(Beginning of Raw data)

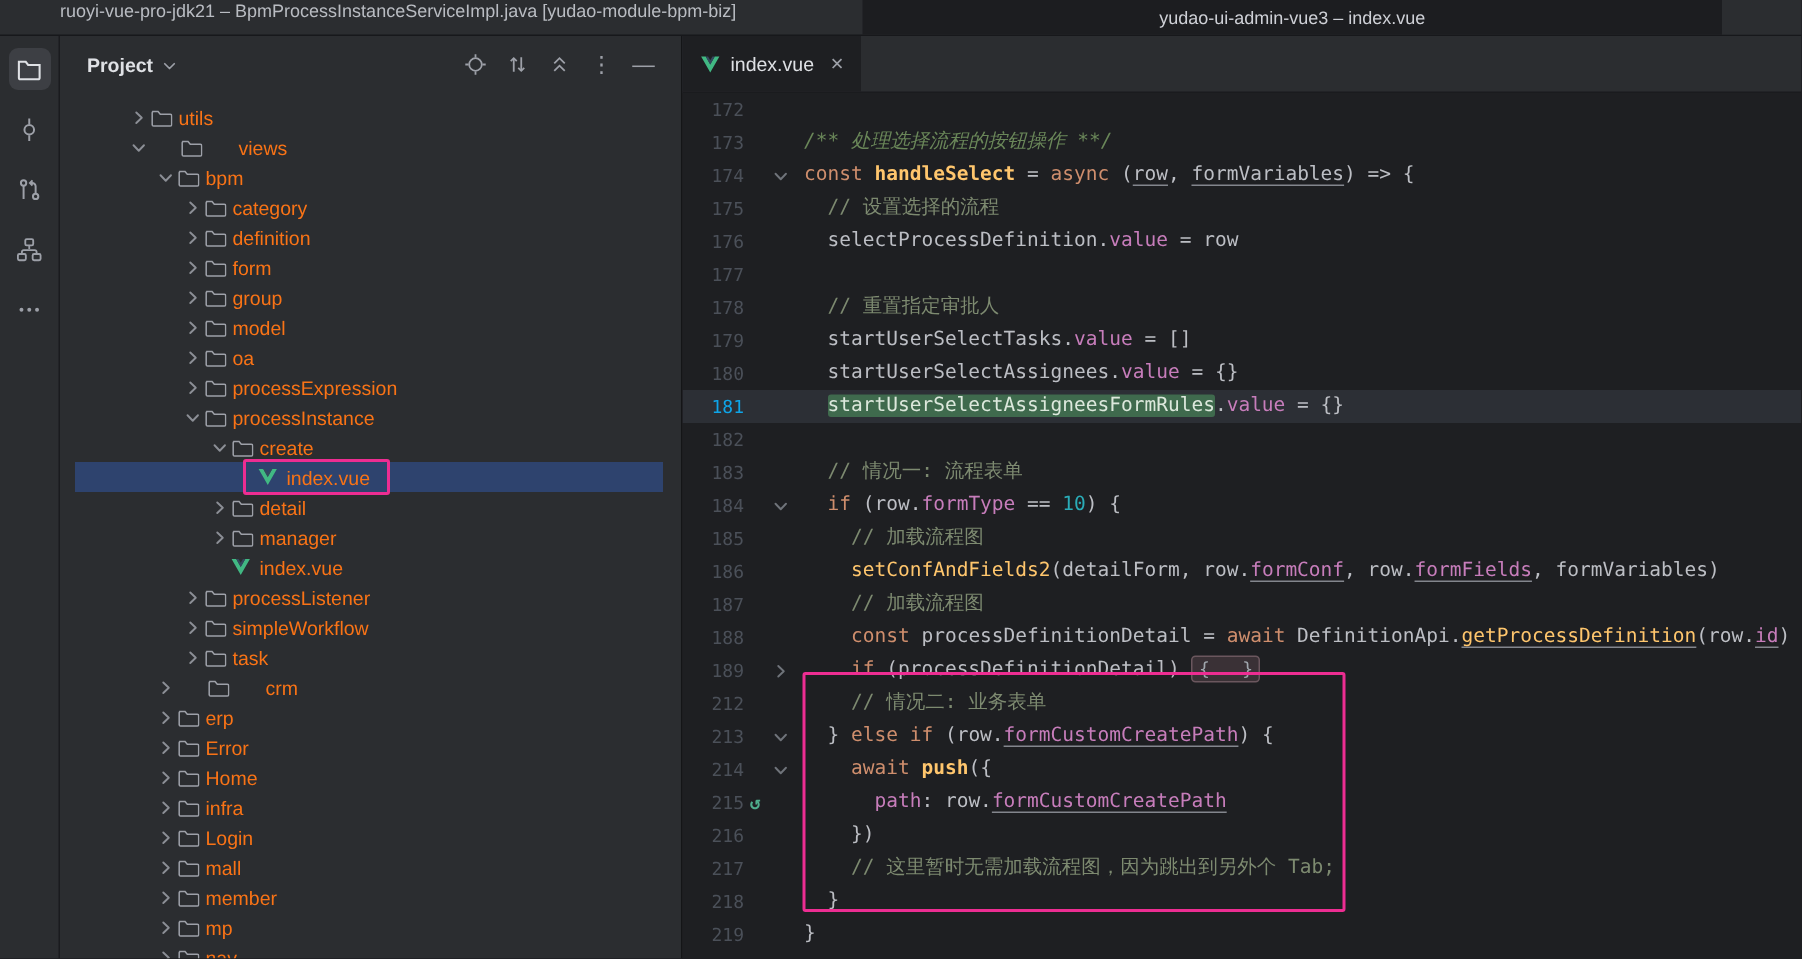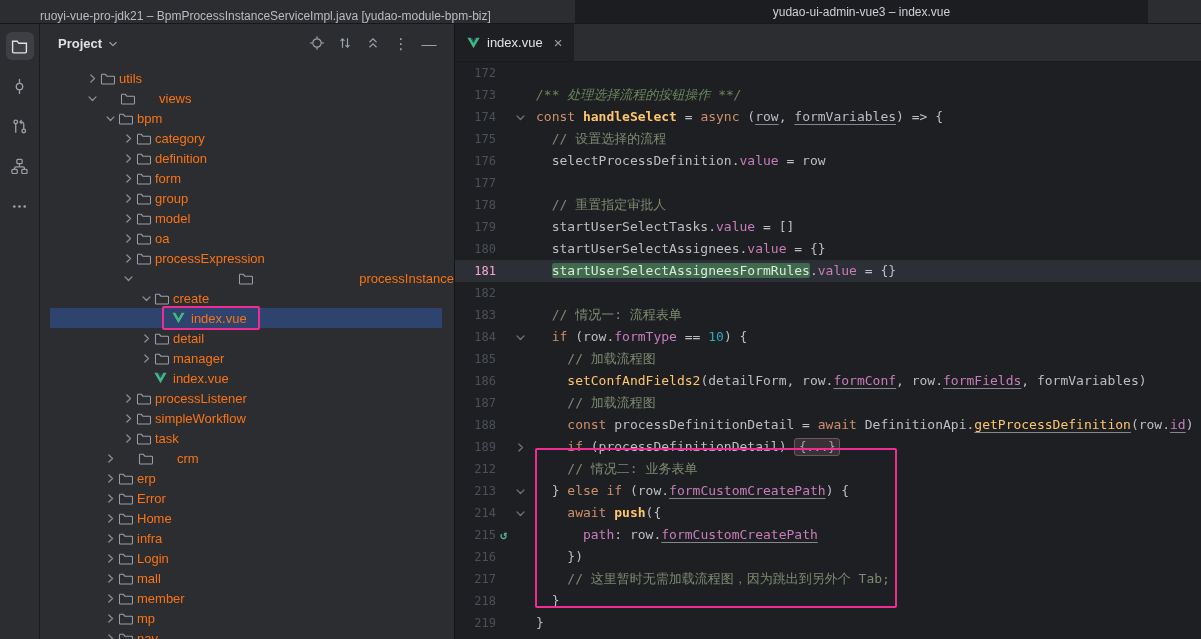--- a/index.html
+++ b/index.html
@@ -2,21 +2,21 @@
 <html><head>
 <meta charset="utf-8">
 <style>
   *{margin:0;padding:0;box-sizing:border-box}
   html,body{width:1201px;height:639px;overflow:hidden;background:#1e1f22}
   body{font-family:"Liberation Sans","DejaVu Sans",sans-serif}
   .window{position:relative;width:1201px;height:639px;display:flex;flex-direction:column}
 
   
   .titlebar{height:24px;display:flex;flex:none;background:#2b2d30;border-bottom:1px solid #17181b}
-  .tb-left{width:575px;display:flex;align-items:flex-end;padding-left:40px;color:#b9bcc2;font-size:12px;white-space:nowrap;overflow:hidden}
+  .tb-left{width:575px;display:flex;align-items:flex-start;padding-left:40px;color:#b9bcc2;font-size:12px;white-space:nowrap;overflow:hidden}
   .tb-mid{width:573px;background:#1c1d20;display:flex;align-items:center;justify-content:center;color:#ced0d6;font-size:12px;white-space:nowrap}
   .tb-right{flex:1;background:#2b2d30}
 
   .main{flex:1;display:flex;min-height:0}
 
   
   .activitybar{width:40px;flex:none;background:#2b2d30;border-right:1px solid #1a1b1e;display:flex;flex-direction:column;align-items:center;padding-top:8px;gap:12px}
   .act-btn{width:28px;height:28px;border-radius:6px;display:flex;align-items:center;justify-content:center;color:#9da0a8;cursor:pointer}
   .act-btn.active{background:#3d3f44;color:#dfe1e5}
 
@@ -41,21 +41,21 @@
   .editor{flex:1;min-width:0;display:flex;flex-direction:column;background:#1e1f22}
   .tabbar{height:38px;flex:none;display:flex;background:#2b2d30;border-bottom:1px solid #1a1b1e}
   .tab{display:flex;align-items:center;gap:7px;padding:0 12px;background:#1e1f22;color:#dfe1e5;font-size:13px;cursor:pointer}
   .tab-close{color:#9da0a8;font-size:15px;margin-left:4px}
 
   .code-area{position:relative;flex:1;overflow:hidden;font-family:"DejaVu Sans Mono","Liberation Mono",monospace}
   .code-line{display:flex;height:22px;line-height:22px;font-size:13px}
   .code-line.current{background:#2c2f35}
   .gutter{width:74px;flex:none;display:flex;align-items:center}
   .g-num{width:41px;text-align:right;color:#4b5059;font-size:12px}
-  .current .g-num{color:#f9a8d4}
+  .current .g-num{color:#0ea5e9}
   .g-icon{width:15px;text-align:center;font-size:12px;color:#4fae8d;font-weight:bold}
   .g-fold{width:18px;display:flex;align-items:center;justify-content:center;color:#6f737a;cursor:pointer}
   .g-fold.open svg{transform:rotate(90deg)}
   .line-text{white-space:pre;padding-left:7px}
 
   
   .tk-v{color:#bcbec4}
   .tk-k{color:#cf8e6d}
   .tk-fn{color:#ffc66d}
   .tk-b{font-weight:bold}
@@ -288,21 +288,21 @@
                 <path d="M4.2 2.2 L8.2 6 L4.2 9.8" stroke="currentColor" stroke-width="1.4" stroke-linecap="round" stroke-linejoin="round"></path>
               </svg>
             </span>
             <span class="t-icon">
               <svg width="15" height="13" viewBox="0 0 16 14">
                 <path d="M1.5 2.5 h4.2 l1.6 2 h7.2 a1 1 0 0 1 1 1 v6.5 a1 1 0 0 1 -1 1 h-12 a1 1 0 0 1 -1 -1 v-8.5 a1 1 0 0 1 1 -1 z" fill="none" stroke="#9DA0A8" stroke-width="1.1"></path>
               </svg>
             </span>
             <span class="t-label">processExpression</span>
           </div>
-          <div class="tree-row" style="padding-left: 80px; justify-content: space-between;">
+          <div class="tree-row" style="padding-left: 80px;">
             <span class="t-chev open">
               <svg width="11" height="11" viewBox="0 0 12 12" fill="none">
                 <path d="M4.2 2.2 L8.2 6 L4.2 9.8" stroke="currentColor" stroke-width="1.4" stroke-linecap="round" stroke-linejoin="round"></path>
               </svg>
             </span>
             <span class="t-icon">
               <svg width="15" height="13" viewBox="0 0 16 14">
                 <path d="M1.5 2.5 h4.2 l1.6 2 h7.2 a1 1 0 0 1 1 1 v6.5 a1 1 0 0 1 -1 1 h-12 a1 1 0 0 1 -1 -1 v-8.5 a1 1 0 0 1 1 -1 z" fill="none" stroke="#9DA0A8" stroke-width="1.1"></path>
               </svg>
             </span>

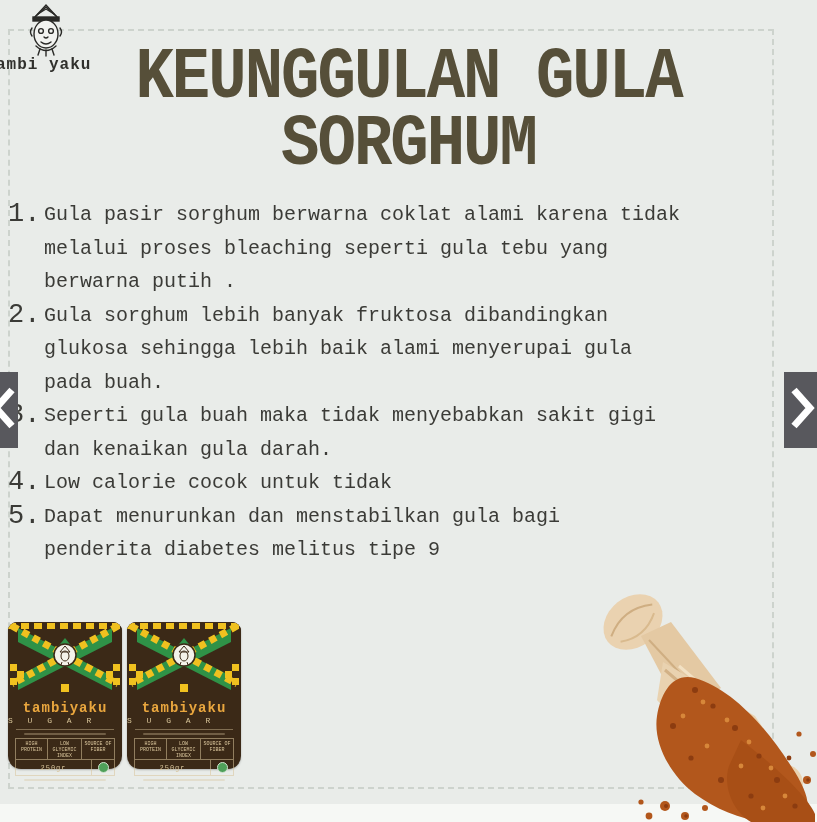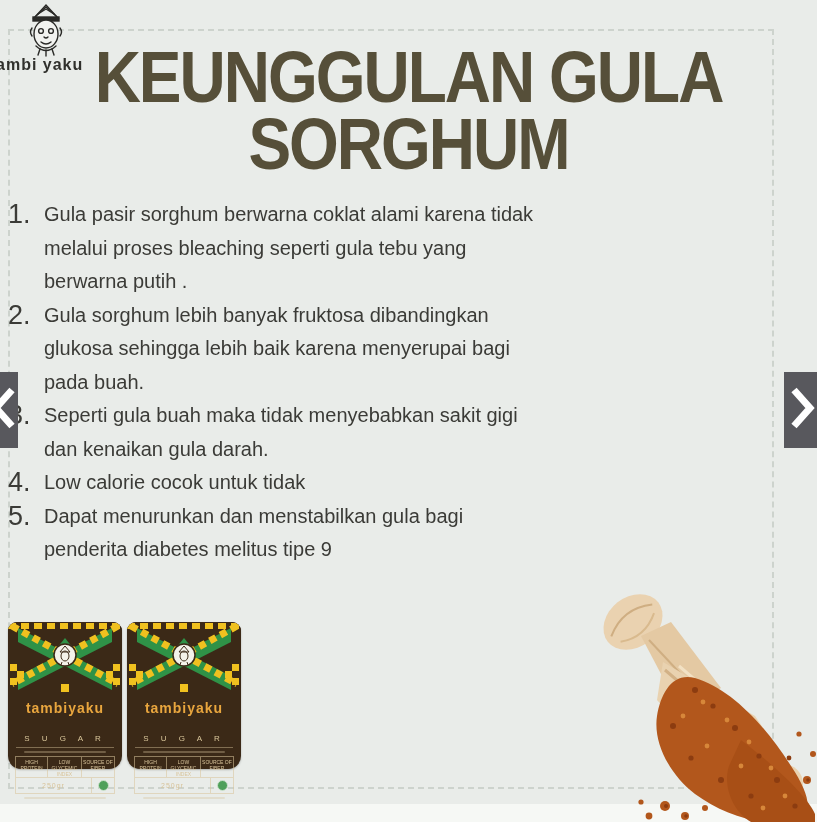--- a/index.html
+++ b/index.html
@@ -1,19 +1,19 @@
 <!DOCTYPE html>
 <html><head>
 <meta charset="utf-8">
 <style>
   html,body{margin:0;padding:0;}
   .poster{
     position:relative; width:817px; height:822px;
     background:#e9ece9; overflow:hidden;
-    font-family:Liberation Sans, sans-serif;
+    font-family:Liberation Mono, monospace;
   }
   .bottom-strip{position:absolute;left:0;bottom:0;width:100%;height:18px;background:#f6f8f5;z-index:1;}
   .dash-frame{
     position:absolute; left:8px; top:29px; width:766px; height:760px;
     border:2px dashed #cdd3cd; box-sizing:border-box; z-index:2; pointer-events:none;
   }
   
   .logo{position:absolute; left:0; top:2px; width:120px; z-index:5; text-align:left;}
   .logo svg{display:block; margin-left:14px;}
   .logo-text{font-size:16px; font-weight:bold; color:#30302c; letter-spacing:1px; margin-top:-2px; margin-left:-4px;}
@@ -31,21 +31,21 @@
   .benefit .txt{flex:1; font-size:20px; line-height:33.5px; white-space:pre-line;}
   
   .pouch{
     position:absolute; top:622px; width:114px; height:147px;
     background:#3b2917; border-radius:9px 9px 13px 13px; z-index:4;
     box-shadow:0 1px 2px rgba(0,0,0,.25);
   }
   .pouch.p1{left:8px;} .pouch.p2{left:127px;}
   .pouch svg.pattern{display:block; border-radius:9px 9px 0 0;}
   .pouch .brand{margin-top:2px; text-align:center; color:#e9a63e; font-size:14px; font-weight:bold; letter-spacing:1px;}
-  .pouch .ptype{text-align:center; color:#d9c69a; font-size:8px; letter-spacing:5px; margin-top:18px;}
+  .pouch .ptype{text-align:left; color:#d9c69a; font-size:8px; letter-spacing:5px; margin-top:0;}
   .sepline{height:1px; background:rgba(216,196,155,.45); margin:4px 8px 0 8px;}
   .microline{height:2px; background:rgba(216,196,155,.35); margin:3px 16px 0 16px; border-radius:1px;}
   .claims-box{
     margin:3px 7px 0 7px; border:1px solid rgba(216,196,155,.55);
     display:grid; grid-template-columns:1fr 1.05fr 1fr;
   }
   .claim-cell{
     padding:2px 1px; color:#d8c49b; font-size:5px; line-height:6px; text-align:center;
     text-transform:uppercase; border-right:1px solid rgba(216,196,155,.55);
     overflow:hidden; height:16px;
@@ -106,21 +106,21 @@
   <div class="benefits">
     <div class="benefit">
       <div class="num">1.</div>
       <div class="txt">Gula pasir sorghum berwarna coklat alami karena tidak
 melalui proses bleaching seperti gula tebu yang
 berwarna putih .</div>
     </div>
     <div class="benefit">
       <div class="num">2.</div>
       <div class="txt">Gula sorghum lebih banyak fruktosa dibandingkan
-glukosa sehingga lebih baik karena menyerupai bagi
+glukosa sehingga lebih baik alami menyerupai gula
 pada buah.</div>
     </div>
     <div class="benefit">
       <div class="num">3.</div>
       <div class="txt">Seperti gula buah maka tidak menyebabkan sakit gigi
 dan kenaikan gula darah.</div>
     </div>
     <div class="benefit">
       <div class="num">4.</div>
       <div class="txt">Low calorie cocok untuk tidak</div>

(End of Raw data)

→ **Task objective**
Every entry should be repeated verbatim, with the pictures left out.

→ **Written answer**
--- a/index.html
+++ b/index.html
@@ -2,21 +2,21 @@
 <html><head>
 <meta charset="utf-8">
 <style>
   *{margin:0;padding:0;box-sizing:border-box}
   html,body{width:1201px;height:639px;overflow:hidden;background:#1e1f22}
   body{font-family:"Liberation Sans","DejaVu Sans",sans-serif}
   .window{position:relative;width:1201px;height:639px;display:flex;flex-direction:column}
 
   
   .titlebar{height:24px;display:flex;flex:none;background:#2b2d30;border-bottom:1px solid #17181b}
-  .tb-left{width:575px;display:flex;align-items:flex-end;padding-left:40px;color:#b9bcc2;font-size:12px;white-space:nowrap;overflow:hidden}
+  .tb-left{width:575px;display:flex;align-items:flex-start;padding-left:40px;color:#b9bcc2;font-size:12px;white-space:nowrap;overflow:hidden}
   .tb-mid{width:573px;background:#1c1d20;display:flex;align-items:center;justify-content:center;color:#ced0d6;font-size:12px;white-space:nowrap}
   .tb-right{flex:1;background:#2b2d30}
 
   .main{flex:1;display:flex;min-height:0}
 
   
   .activitybar{width:40px;flex:none;background:#2b2d30;border-right:1px solid #1a1b1e;display:flex;flex-direction:column;align-items:center;padding-top:8px;gap:12px}
   .act-btn{width:28px;height:28px;border-radius:6px;display:flex;align-items:center;justify-content:center;color:#9da0a8;cursor:pointer}
   .act-btn.active{background:#3d3f44;color:#dfe1e5}
 
@@ -41,21 +41,21 @@
   .editor{flex:1;min-width:0;display:flex;flex-direction:column;background:#1e1f22}
   .tabbar{height:38px;flex:none;display:flex;background:#2b2d30;border-bottom:1px solid #1a1b1e}
   .tab{display:flex;align-items:center;gap:7px;padding:0 12px;background:#1e1f22;color:#dfe1e5;font-size:13px;cursor:pointer}
   .tab-close{color:#9da0a8;font-size:15px;margin-left:4px}
 
   .code-area{position:relative;flex:1;overflow:hidden;font-family:"DejaVu Sans Mono","Liberation Mono",monospace}
   .code-line{display:flex;height:22px;line-height:22px;font-size:13px}
   .code-line.current{background:#2c2f35}
   .gutter{width:74px;flex:none;display:flex;align-items:center}
   .g-num{width:41px;text-align:right;color:#4b5059;font-size:12px}
-  .current .g-num{color:#f9a8d4}
+  .current .g-num{color:#0ea5e9}
   .g-icon{width:15px;text-align:center;font-size:12px;color:#4fae8d;font-weight:bold}
   .g-fold{width:18px;display:flex;align-items:center;justify-content:center;color:#6f737a;cursor:pointer}
   .g-fold.open svg{transform:rotate(90deg)}
   .line-text{white-space:pre;padding-left:7px}
 
   
   .tk-v{color:#bcbec4}
   .tk-k{color:#cf8e6d}
   .tk-fn{color:#ffc66d}
   .tk-b{font-weight:bold}
@@ -288,21 +288,21 @@
                 <path d="M4.2 2.2 L8.2 6 L4.2 9.8" stroke="currentColor" stroke-width="1.4" stroke-linecap="round" stroke-linejoin="round"></path>
               </svg>
             </span>
             <span class="t-icon">
               <svg width="15" height="13" viewBox="0 0 16 14">
                 <path d="M1.5 2.5 h4.2 l1.6 2 h7.2 a1 1 0 0 1 1 1 v6.5 a1 1 0 0 1 -1 1 h-12 a1 1 0 0 1 -1 -1 v-8.5 a1 1 0 0 1 1 -1 z" fill="none" stroke="#9DA0A8" stroke-width="1.1"></path>
               </svg>
             </span>
             <span class="t-label">processExpression</span>
           </div>
-          <div class="tree-row" style="padding-left: 80px; justify-content: space-between;">
+          <div class="tree-row" style="padding-left: 80px;">
             <span class="t-chev open">
               <svg width="11" height="11" viewBox="0 0 12 12" fill="none">
                 <path d="M4.2 2.2 L8.2 6 L4.2 9.8" stroke="currentColor" stroke-width="1.4" stroke-linecap="round" stroke-linejoin="round"></path>
               </svg>
             </span>
             <span class="t-icon">
               <svg width="15" height="13" viewBox="0 0 16 14">
                 <path d="M1.5 2.5 h4.2 l1.6 2 h7.2 a1 1 0 0 1 1 1 v6.5 a1 1 0 0 1 -1 1 h-12 a1 1 0 0 1 -1 -1 v-8.5 a1 1 0 0 1 1 -1 z" fill="none" stroke="#9DA0A8" stroke-width="1.1"></path>
               </svg>
             </span>

--- a/index.html
+++ b/index.html
@@ -1,19 +1,19 @@
 <!DOCTYPE html>
 <html><head>
 <meta charset="utf-8">
 <style>
   html,body{margin:0;padding:0;}
   .poster{
     position:relative; width:817px; height:822px;
     background:#e9ece9; overflow:hidden;
-    font-family:Liberation Sans, sans-serif;
+    font-family:Liberation Mono, monospace;
   }
   .bottom-strip{position:absolute;left:0;bottom:0;width:100%;height:18px;background:#f6f8f5;z-index:1;}
   .dash-frame{
     position:absolute; left:8px; top:29px; width:766px; height:760px;
     border:2px dashed #cdd3cd; box-sizing:border-box; z-index:2; pointer-events:none;
   }
   
   .logo{position:absolute; left:0; top:2px; width:120px; z-index:5; text-align:left;}
   .logo svg{display:block; margin-left:14px;}
   .logo-text{font-size:16px; font-weight:bold; color:#30302c; letter-spacing:1px; margin-top:-2px; margin-left:-4px;}
@@ -31,21 +31,21 @@
   .benefit .txt{flex:1; font-size:20px; line-height:33.5px; white-space:pre-line;}
   
   .pouch{
     position:absolute; top:622px; width:114px; height:147px;
     background:#3b2917; border-radius:9px 9px 13px 13px; z-index:4;
     box-shadow:0 1px 2px rgba(0,0,0,.25);
   }
   .pouch.p1{left:8px;} .pouch.p2{left:127px;}
   .pouch svg.pattern{display:block; border-radius:9px 9px 0 0;}
   .pouch .brand{margin-top:2px; text-align:center; color:#e9a63e; font-size:14px; font-weight:bold; letter-spacing:1px;}
-  .pouch .ptype{text-align:center; color:#d9c69a; font-size:8px; letter-spacing:5px; margin-top:18px;}
+  .pouch .ptype{text-align:left; color:#d9c69a; font-size:8px; letter-spacing:5px; margin-top:0;}
   .sepline{height:1px; background:rgba(216,196,155,.45); margin:4px 8px 0 8px;}
   .microline{height:2px; background:rgba(216,196,155,.35); margin:3px 16px 0 16px; border-radius:1px;}
   .claims-box{
     margin:3px 7px 0 7px; border:1px solid rgba(216,196,155,.55);
     display:grid; grid-template-columns:1fr 1.05fr 1fr;
   }
   .claim-cell{
     padding:2px 1px; color:#d8c49b; font-size:5px; line-height:6px; text-align:center;
     text-transform:uppercase; border-right:1px solid rgba(216,196,155,.55);
     overflow:hidden; height:16px;
@@ -106,21 +106,21 @@
   <div class="benefits">
     <div class="benefit">
       <div class="num">1.</div>
       <div class="txt">Gula pasir sorghum berwarna coklat alami karena tidak
 melalui proses bleaching seperti gula tebu yang
 berwarna putih .</div>
     </div>
     <div class="benefit">
       <div class="num">2.</div>
       <div class="txt">Gula sorghum lebih banyak fruktosa dibandingkan
-glukosa sehingga lebih baik karena menyerupai bagi
+glukosa sehingga lebih baik alami menyerupai gula
 pada buah.</div>
     </div>
     <div class="benefit">
       <div class="num">3.</div>
       <div class="txt">Seperti gula buah maka tidak menyebabkan sakit gigi
 dan kenaikan gula darah.</div>
     </div>
     <div class="benefit">
       <div class="num">4.</div>
       <div class="txt">Low calorie cocok untuk tidak</div>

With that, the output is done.